▶ Problem statement:
Go through the entries below and pick out every line with "then".

========================================================================

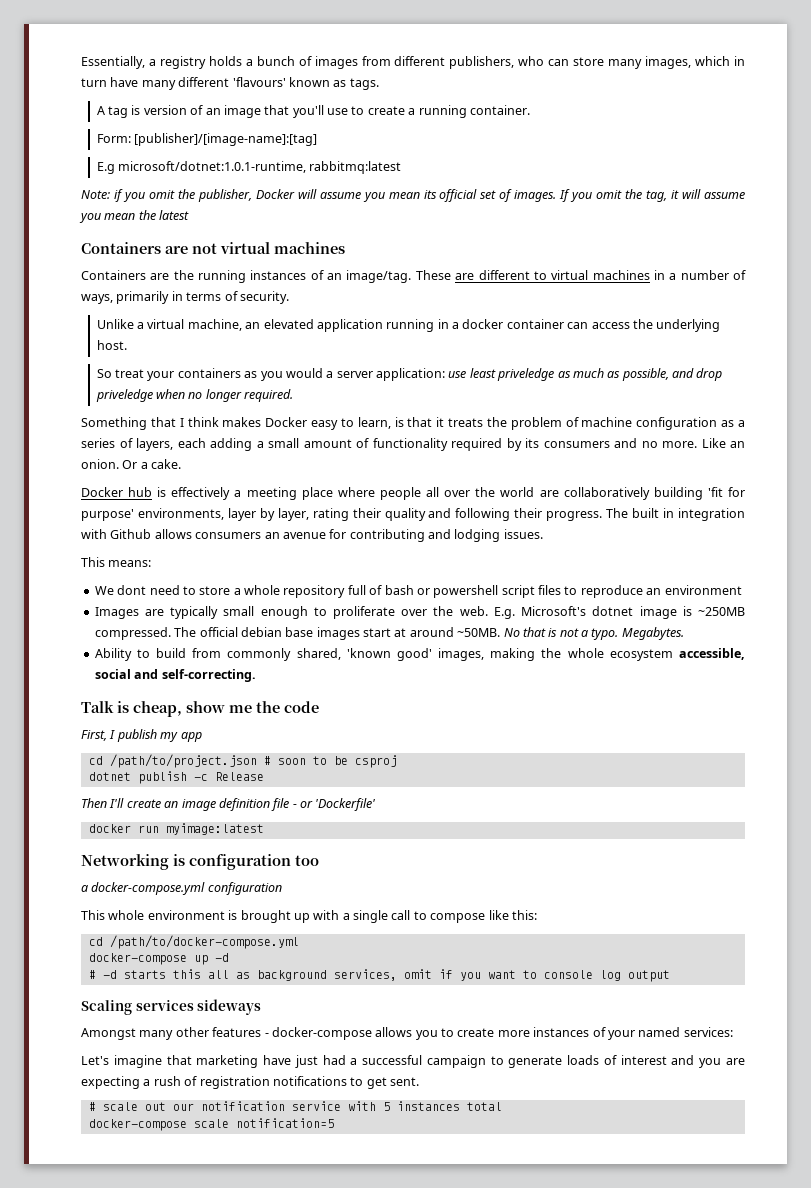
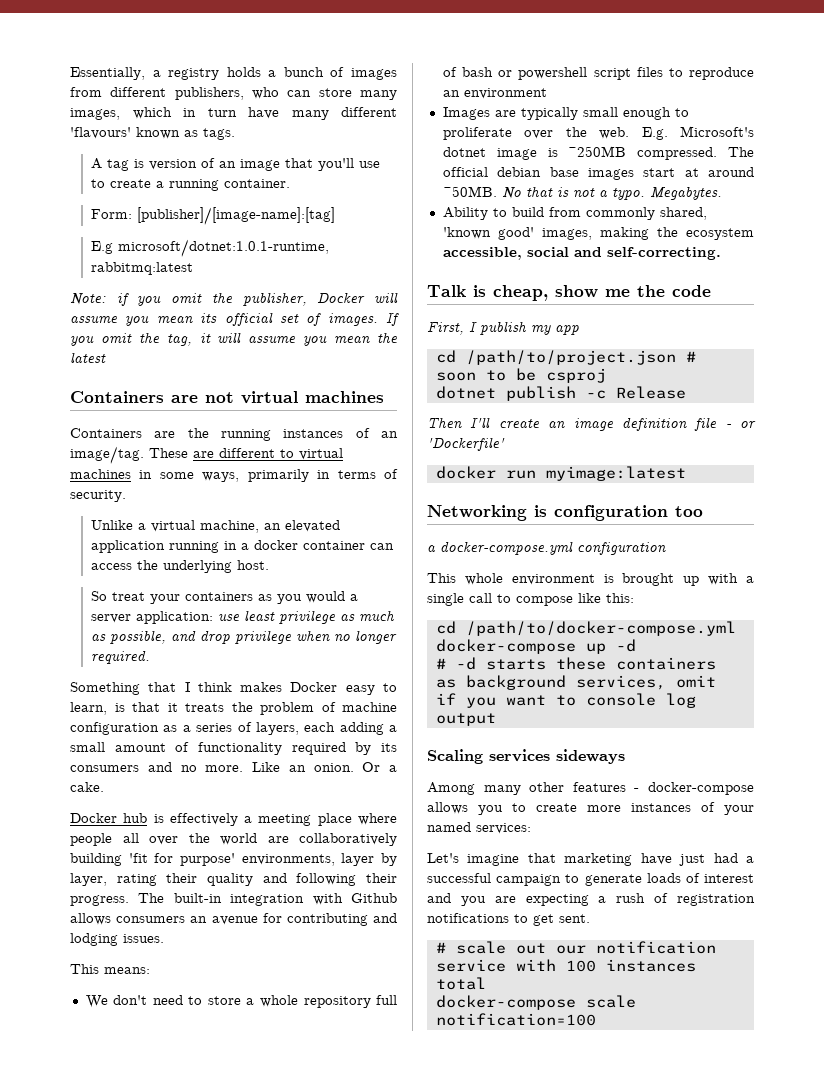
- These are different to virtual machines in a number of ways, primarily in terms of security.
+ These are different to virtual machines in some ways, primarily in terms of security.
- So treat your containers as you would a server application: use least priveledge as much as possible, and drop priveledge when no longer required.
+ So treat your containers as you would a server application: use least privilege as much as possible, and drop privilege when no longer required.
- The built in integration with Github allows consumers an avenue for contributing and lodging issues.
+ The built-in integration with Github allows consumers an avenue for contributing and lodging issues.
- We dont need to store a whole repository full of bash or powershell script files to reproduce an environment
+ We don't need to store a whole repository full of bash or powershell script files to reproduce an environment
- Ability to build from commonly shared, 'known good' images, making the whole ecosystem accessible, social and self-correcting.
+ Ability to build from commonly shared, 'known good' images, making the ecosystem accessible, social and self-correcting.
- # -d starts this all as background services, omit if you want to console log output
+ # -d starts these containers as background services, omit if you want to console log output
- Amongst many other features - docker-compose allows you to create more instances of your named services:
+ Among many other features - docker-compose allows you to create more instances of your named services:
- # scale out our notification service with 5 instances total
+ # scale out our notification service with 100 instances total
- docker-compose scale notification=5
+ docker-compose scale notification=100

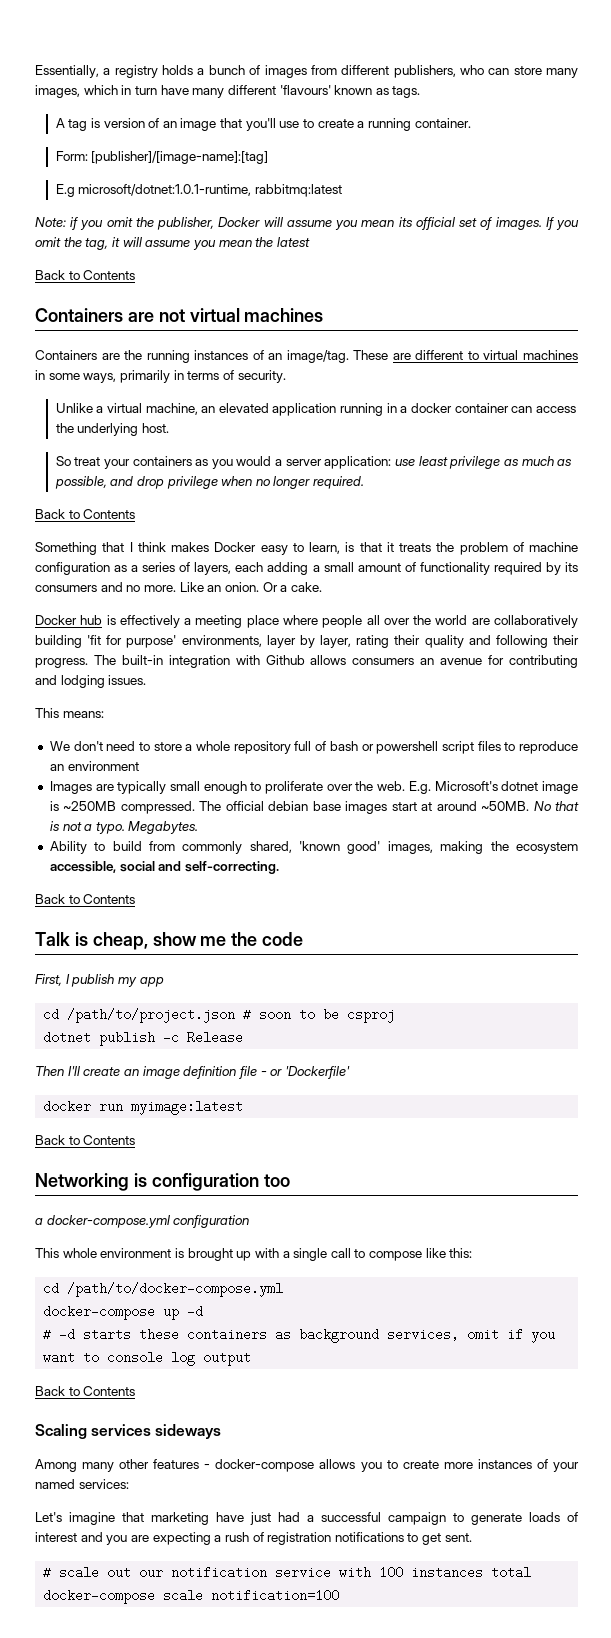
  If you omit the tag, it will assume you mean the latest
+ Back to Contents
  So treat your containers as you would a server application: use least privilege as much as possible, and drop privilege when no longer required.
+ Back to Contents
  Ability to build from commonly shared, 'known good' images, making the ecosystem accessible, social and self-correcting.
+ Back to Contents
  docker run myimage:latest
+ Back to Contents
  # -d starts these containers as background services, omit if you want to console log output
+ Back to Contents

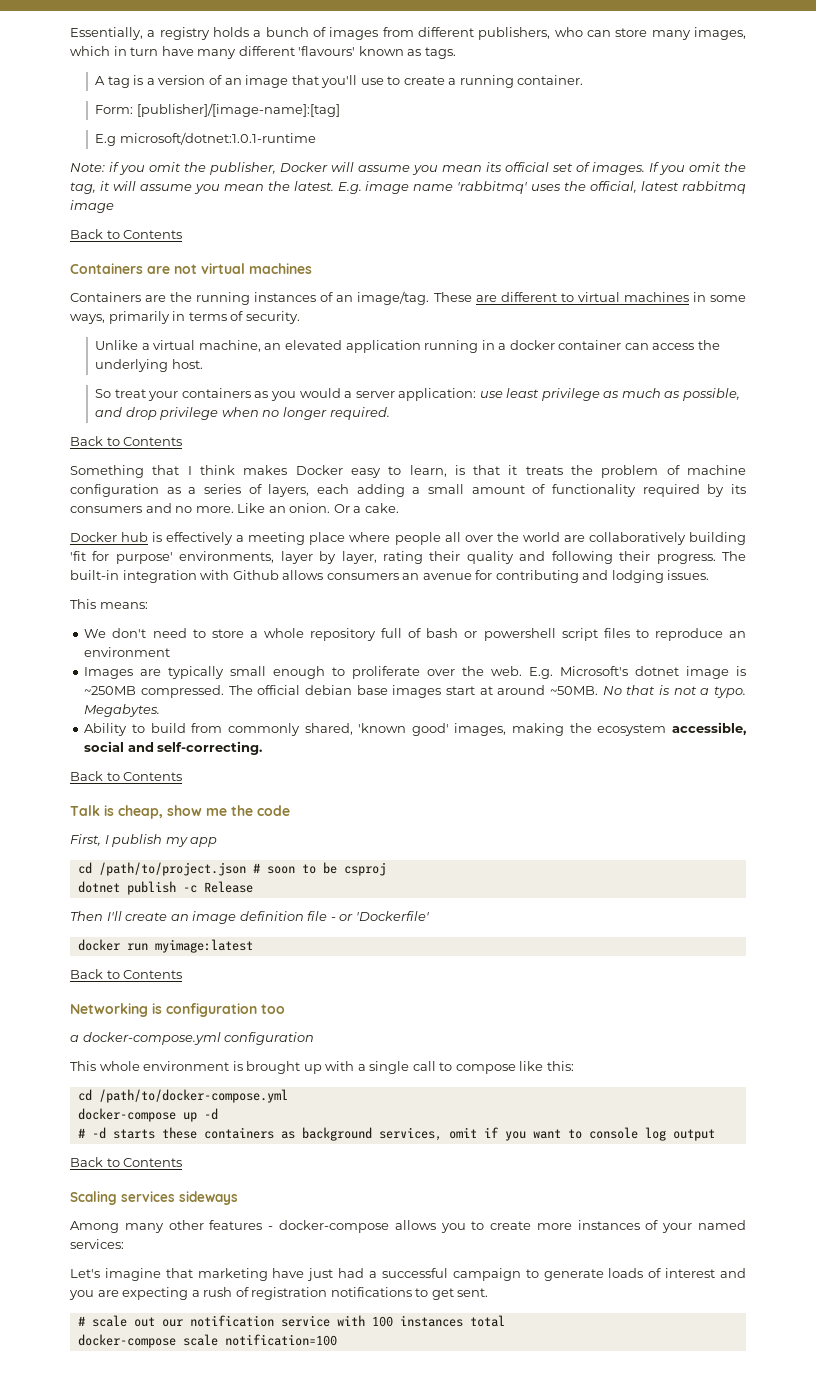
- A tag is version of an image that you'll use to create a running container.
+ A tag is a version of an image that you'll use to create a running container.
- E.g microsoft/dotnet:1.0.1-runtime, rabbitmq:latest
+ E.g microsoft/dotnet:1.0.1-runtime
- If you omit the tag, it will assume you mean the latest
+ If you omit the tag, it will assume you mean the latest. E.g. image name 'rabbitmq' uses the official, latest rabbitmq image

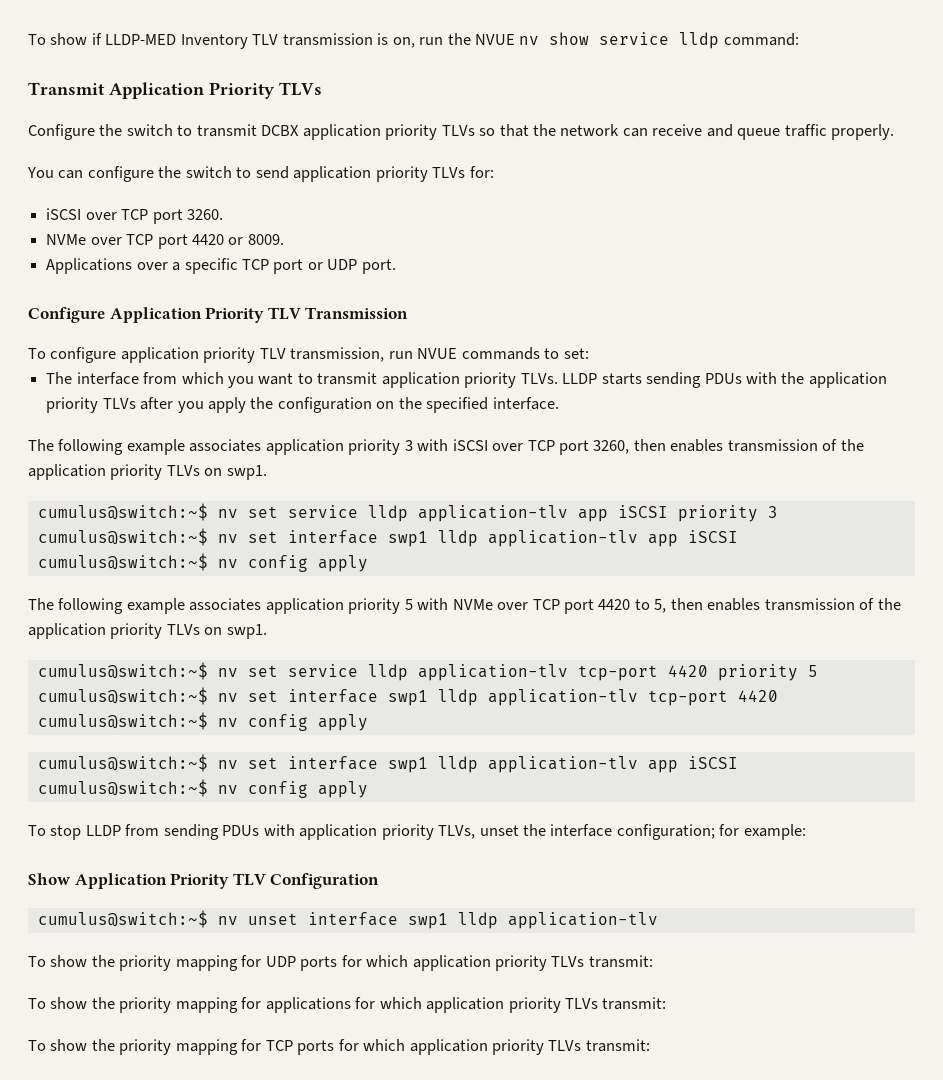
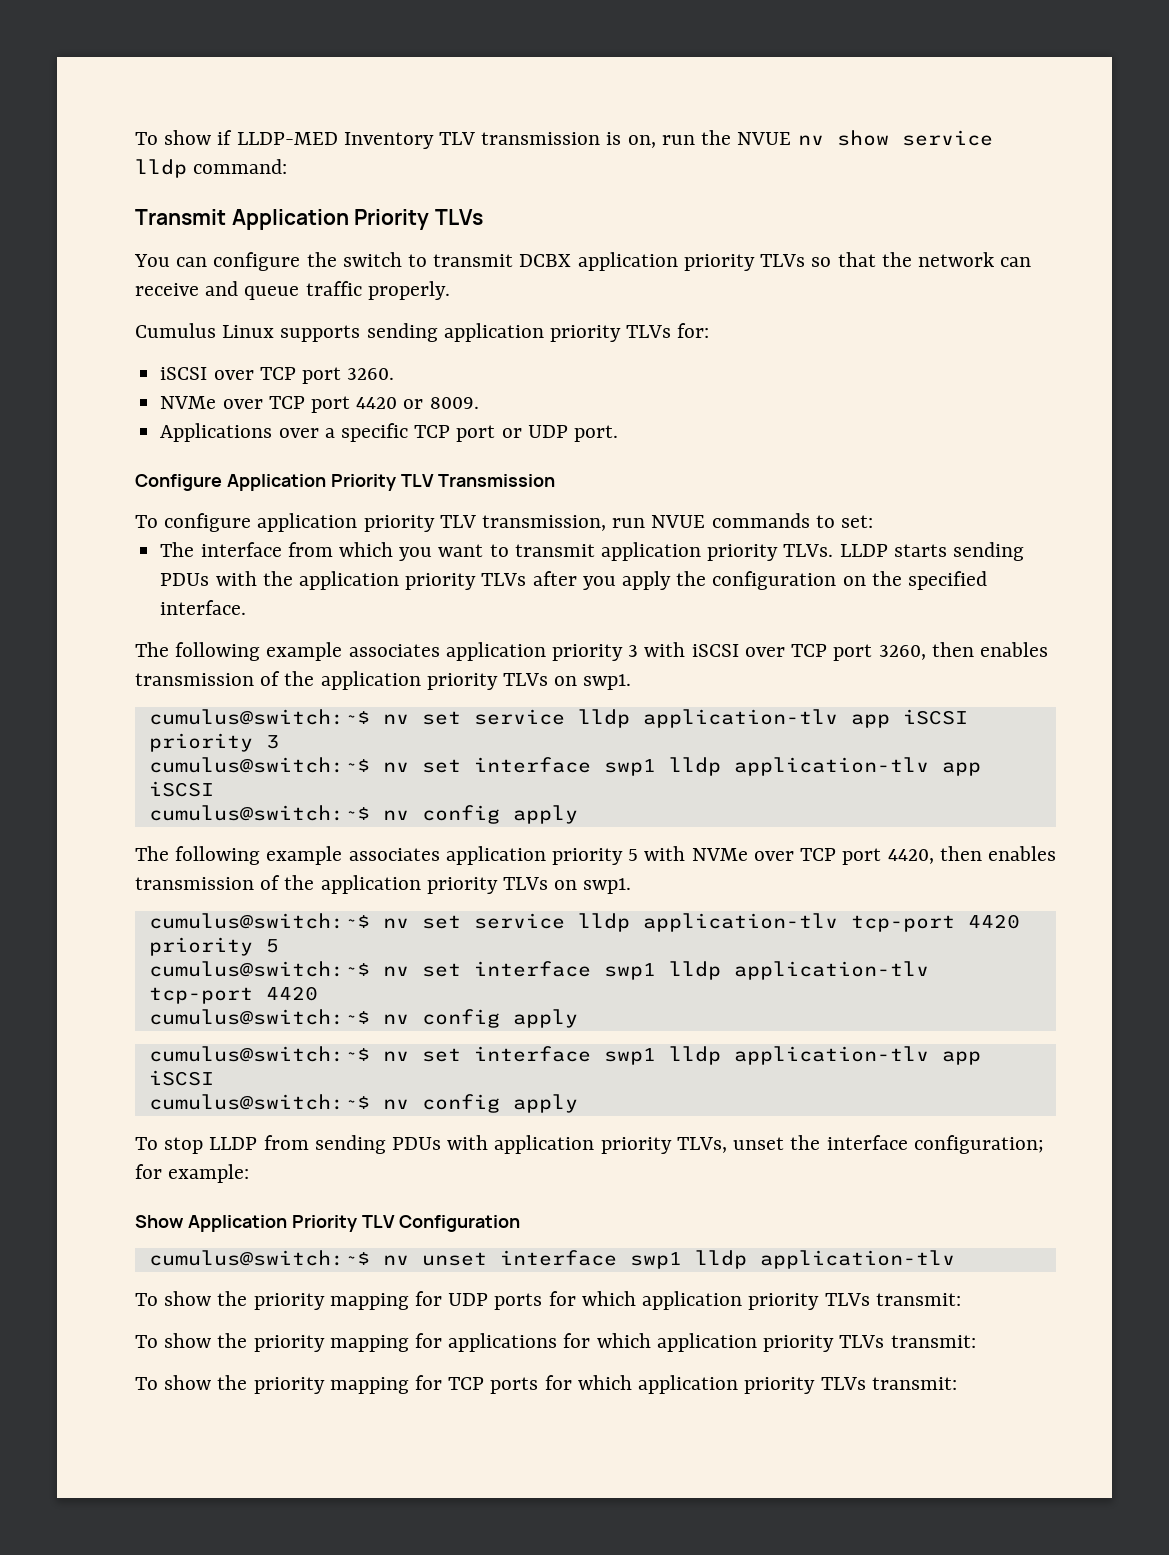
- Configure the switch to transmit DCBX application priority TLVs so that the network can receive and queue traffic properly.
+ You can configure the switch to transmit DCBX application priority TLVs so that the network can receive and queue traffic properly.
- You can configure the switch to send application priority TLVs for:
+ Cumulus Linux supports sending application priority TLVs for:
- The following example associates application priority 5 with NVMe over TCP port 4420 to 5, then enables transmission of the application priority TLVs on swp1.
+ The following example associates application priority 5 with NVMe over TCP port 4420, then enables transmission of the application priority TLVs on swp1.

========================================================================

▶ Response to this task:
- The following example associates application priority 5 with NVMe over TCP port 4420 to 5, then enables transmission of the application priority TLVs on swp1.
+ The following example associates application priority 5 with NVMe over TCP port 4420, then enables transmission of the application priority TLVs on swp1.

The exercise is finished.